→ **Problem details**: Based on the entries below, how many lines contain the word "actual"? Respond with only the number.

(Input material Opens)

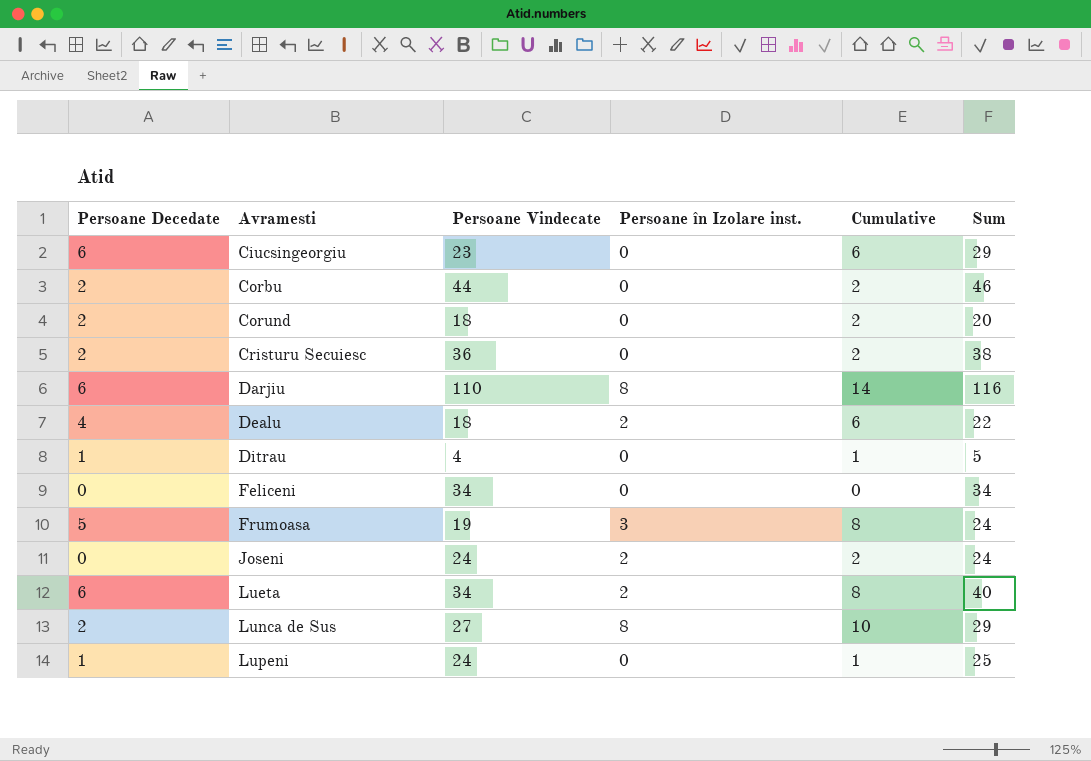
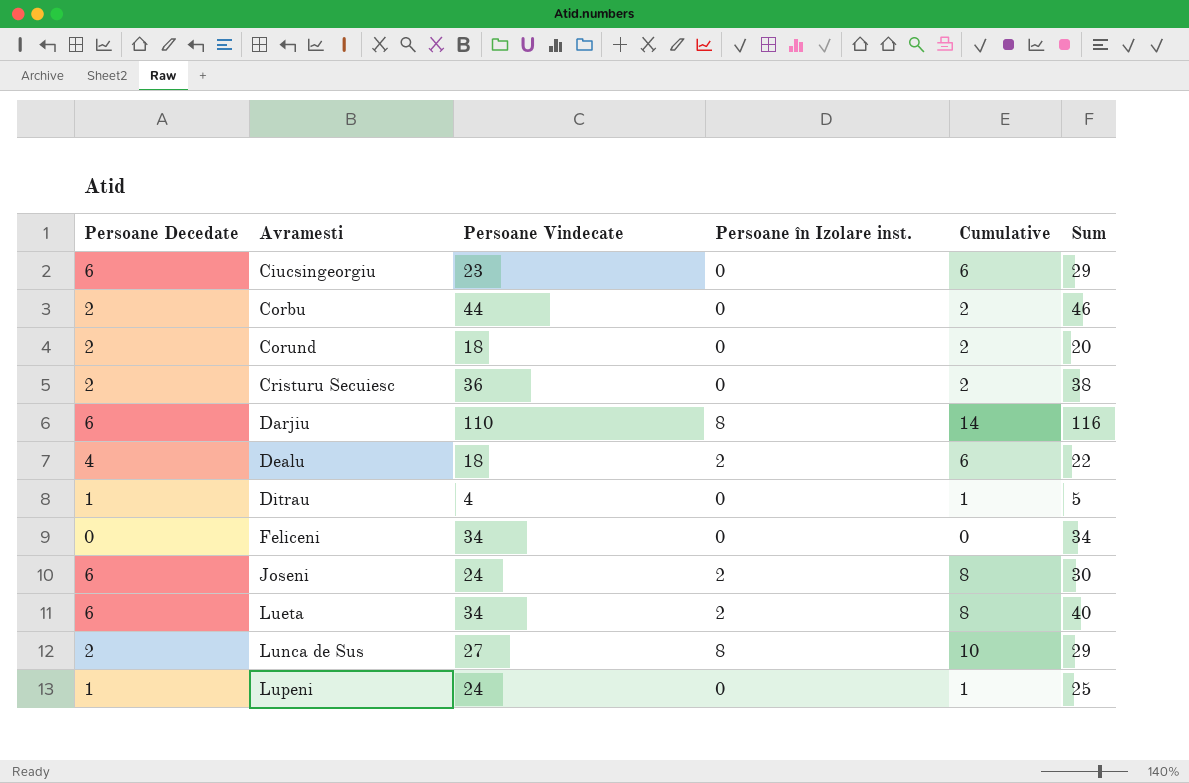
row Frumoasa: 5 | 19 | 3 | 8 | 24 -> none
Joseni | Persoane Decedate: 0 -> 6
Joseni | Cumulative: 2 -> 8
Joseni | Sum: 24 -> 30

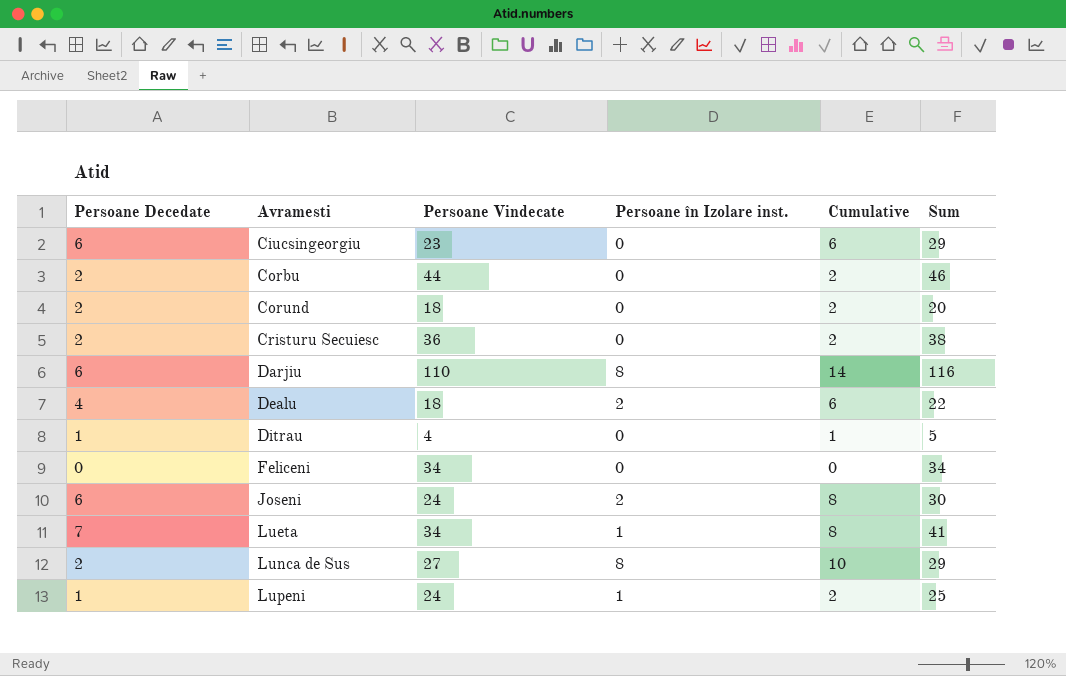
Lueta | Persoane Decedate: 6 -> 7
Lueta | Persoane în Izolare inst.: 2 -> 1
Lueta | Sum: 40 -> 41
Lupeni | Persoane în Izolare inst.: 0 -> 1
Lupeni | Cumulative: 1 -> 2

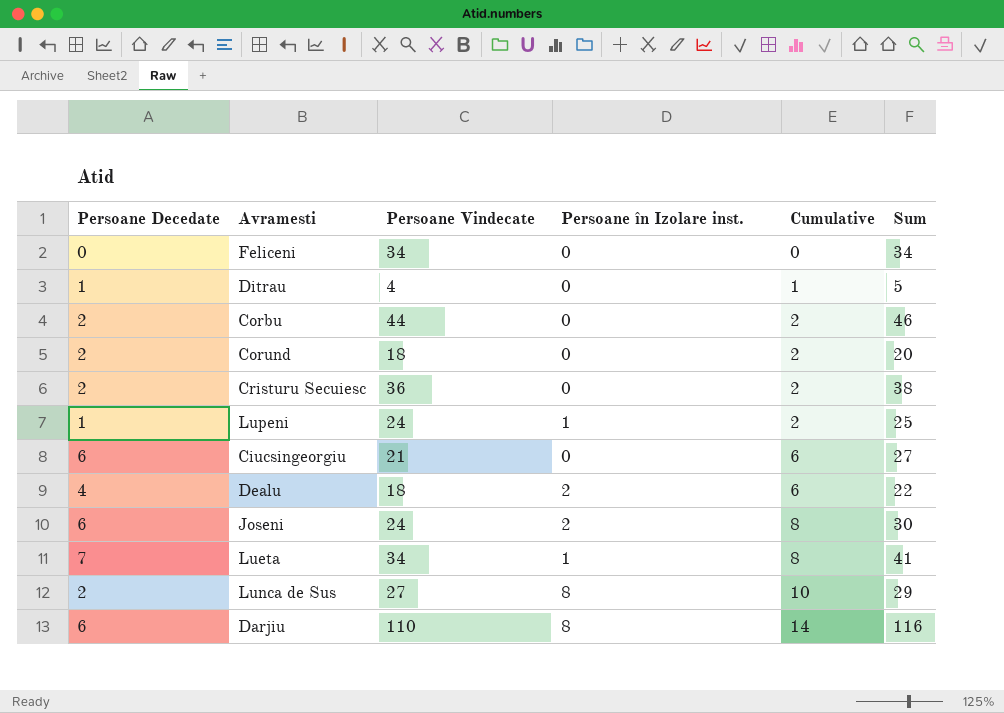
row order: Avramesti ascending -> Cumulative ascending
Ciucsingeorgiu | Persoane Vindecate: 23 -> 21
Ciucsingeorgiu | Sum: 29 -> 27

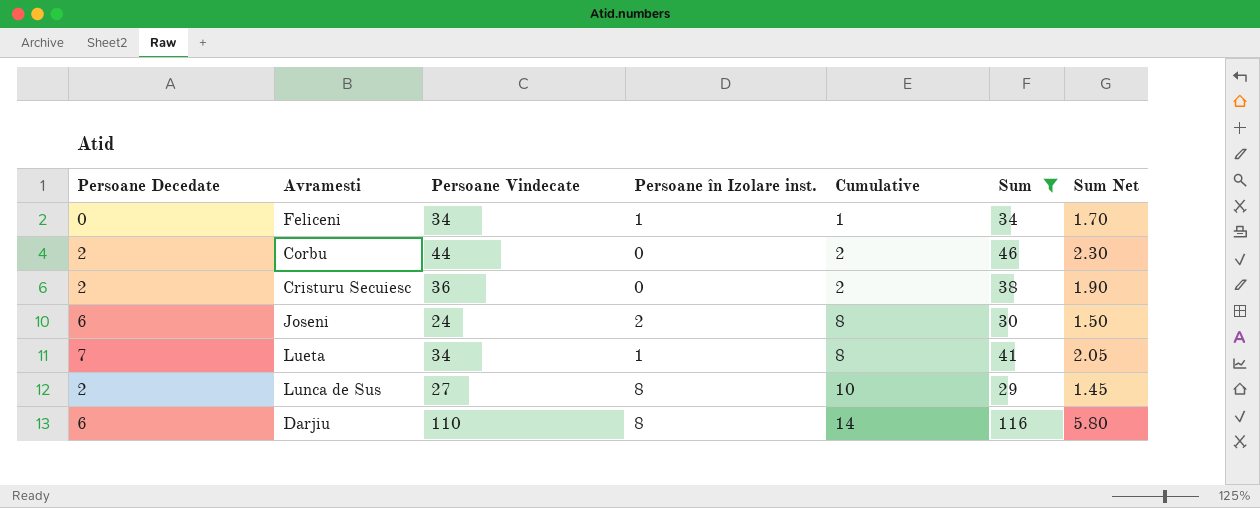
filter: none -> Sum >= 29
column Sum Net | formula: none -> [Sum] * 0.05
Feliceni | Persoane în Izolare inst.: 0 -> 1
Feliceni | Cumulative: 0 -> 1

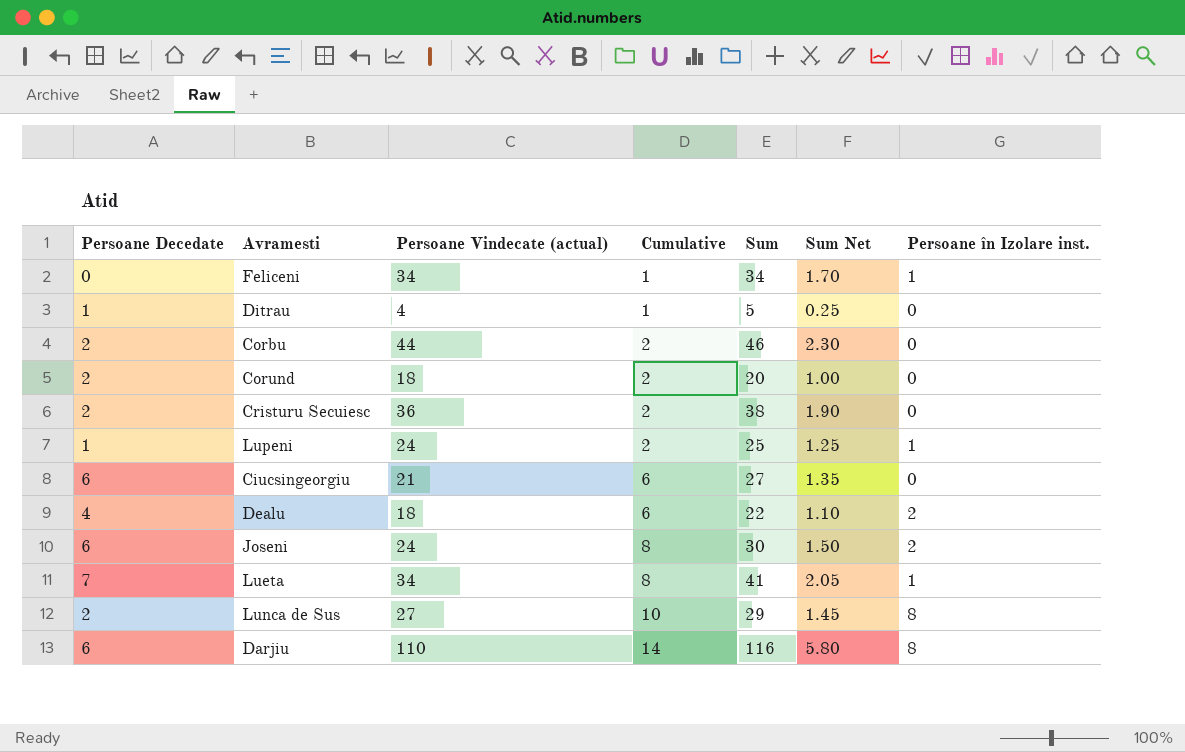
filter: Sum >= 29 -> none
column name: Persoane Vindecate -> Persoane Vindecate (actual)
column Persoane în Izolare inst. | position: 4 -> 7

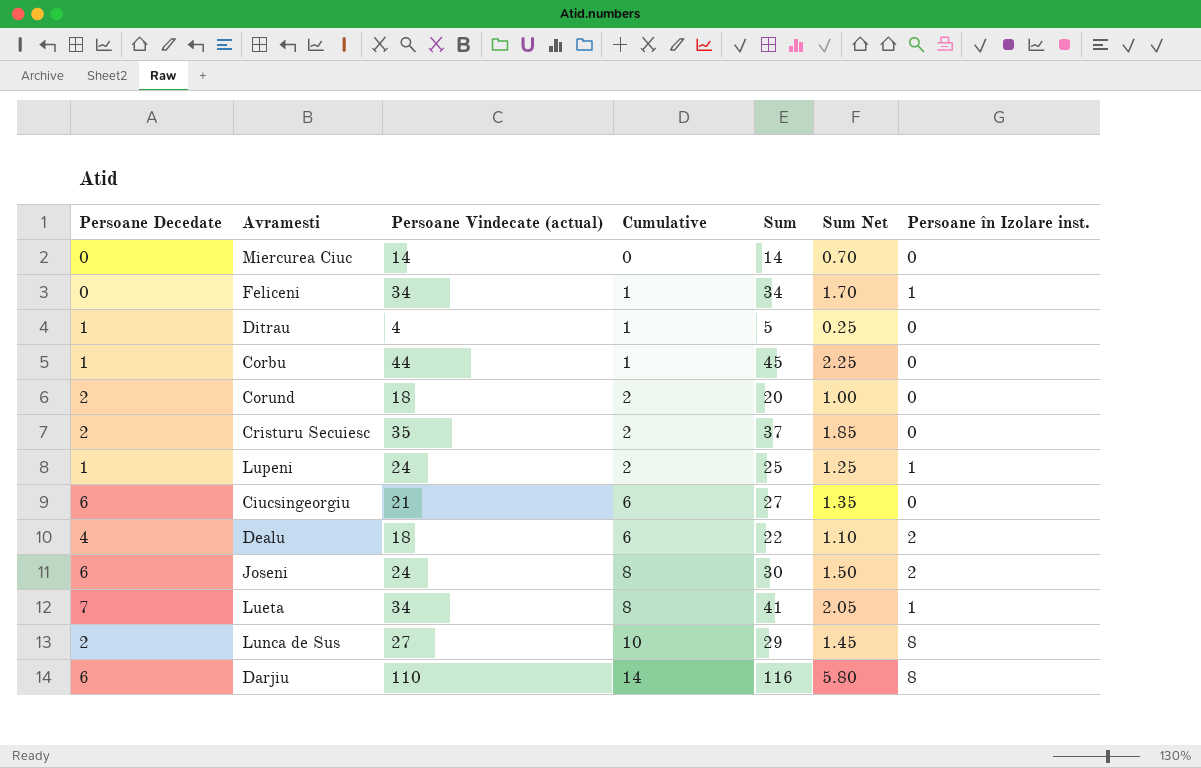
row Miercurea Ciuc: none -> 0 | 14 | 0 | 14 | 0.70 | 0
Corbu | Persoane Decedate: 2 -> 1
Corbu | Cumulative: 2 -> 1
Corbu | Sum: 46 -> 45
Corbu | Sum Net: 2.30 -> 2.25
Cristuru Secuiesc | Persoane Vindecate (actual): 36 -> 35
Cristuru Secuiesc | Sum: 38 -> 37
Cristuru Secuiesc | Sum Net: 1.90 -> 1.85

(Input material Closes)

→ **Written response**: 2